El comedor Dulces Sonrisas nació hace cinco años en un estrecho pasillo de una vivienda del barrio Parque Las Rosas. Y las más de 20 mujeres que allí colaboran aseguran que en ese punto de la zona sudoeste de la ciudad de Córdoba el hambre creció sin freno. Al comienzo atendían a 20 familias y hoy le sirven un plato a más de 160.
Entre lágrimas, acusando un dolor en el pecho por la tristeza que le genera la falta de comida en la mesa de los niños, Dayana asegura que hay familias que se volvieron “nómades”. “Van de un comedor a otro. A la mañana buscan el desayuno, al mediodía van a una iglesia a pedir el almuerzo y a la noche vienen hasta acá, porque sino no comen”, cuenta.
Dayana, explica, pertenece a su vez a un movimiento social (Polo Obrero) que impulsa centros asistenciales en toda la ciudad capital y distintos puntos de la provincia. En ese espacio, comenta, el relato siempre es coincidente.: “A todas las familias les pasa lo mismo, que van de comedor en comedor para no pasar hambre”.
Y relata un drama extra: “no podemos servir comida todos los días porque no recibimos apoyo ni ayuda de ningún organismo. Entonces lo hacemos tres días por semana hasta que nos alcanzan los insumos y después entregamos solamente una merienda de emergencia”, lamenta.
Una fila que busca la comida como una costumbre adquirida
Un momento antes de la caída del sol, a las 19, una fila irregular y constante se va formando en la calle Luis Pasteur, al frente del comedor. En su mayoría mujeres, todas las personas que forman la fila van retirando una vianda que contiene una hamburguesa de pollo (que parecen de carne por su gusto y su forma) y unas papas fritas.
“Cuando abrimos el comedor le dábamos sólo a los niños. Pero nos empezaron a pedir para sus papás. Los chicos nos decían que sus madres pasaban más de tres días sin comer”, recuerda.

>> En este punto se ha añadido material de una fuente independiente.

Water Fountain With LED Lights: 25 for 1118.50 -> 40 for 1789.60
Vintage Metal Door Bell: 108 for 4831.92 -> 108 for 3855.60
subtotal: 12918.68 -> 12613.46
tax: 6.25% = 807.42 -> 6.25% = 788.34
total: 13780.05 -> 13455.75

Para organizarse, las mujeres juntan dinero, venden rifas, hacen productos para comercializar y reunir fondos. Luego compran ingredientes para cocinar (carne nunca, no les alcanza) y así pasan el mes.

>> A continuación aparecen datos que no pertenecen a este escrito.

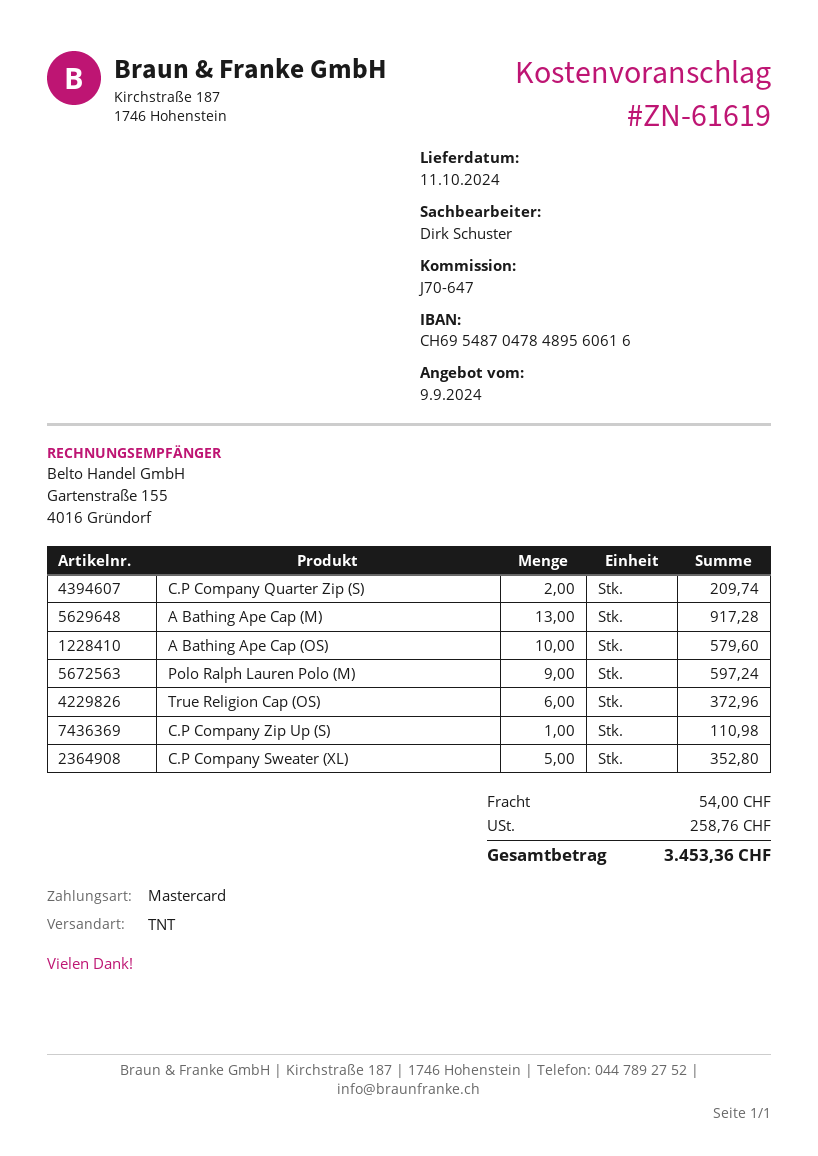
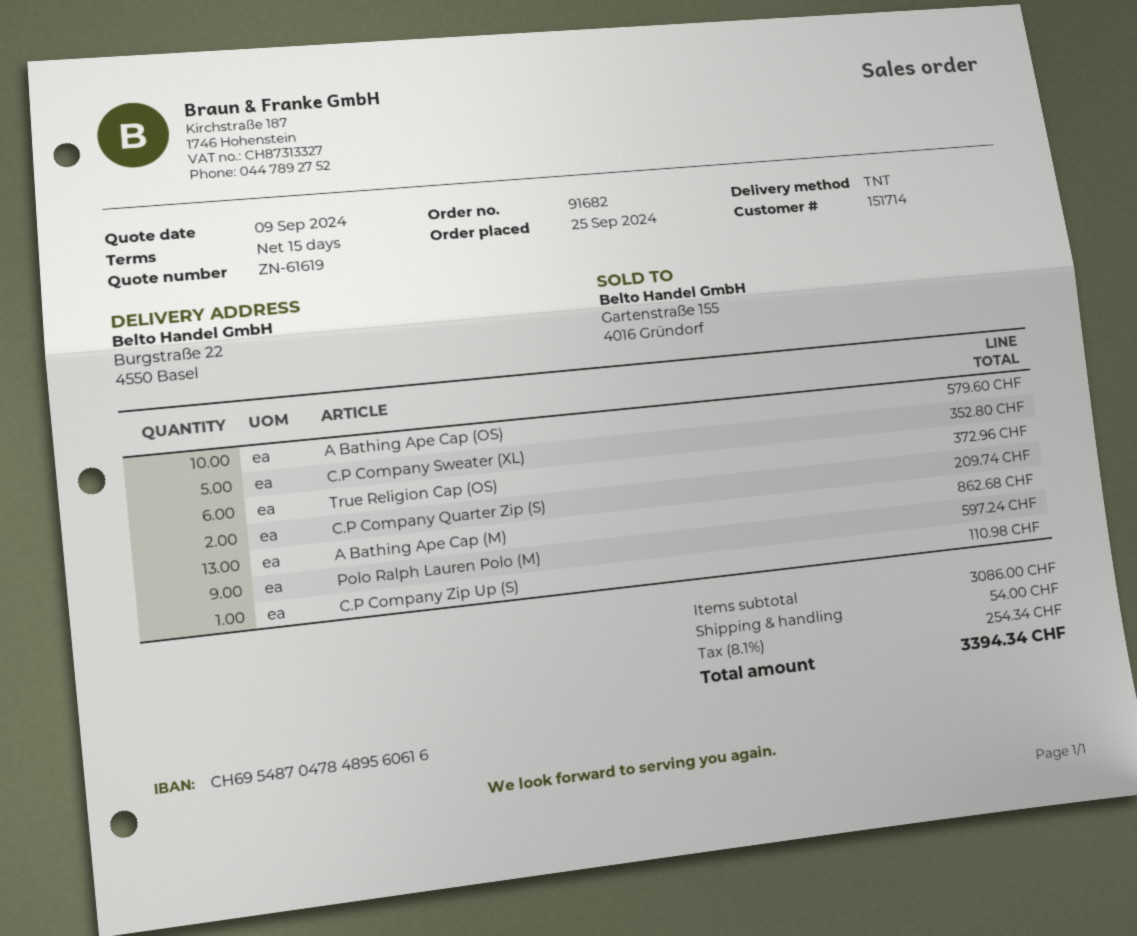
A Bathing Ape Cap (M): 13 for 917.28 -> 13 for 862.68
tax: 258.76 -> 254.34
total: 3453.36 -> 3394.34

“Nuestras familias comen de la misma olla, así que tratamos de que las preparaciones sean nutritivas y ricas. Pero en un momento no queda más alimento y la gente que sigue en la fila se tiene que retirar sin nada”, relata.
Y a pesar de que toda la experiencia está teñida de un dolor apremiante, las mujeres y los varones del lugar rescatan ese espacio como un lugar de crecimiento y de unidad.

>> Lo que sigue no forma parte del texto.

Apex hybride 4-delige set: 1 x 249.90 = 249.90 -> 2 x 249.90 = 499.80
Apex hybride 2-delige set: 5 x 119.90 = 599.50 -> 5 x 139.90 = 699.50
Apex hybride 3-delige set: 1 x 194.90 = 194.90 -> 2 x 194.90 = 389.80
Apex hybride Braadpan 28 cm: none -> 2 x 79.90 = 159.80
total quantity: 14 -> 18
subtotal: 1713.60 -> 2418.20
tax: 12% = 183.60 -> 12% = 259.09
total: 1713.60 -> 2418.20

Dicen, además, que en aquella zona necesitan trabajos genuinos y bien pagos. No quieren seguir dependiendo de esas ollas que se tiznan al fuego, porque no alcanza para el gas envasado.
Sin embargo, creen que en el futuro habrá más hambre, y en medio de la resignación van buscando las bromas de todos los días, las cargadas mutuas, la complicidad, para hacerle frente a un flagelo que sienten crecer sin pausa.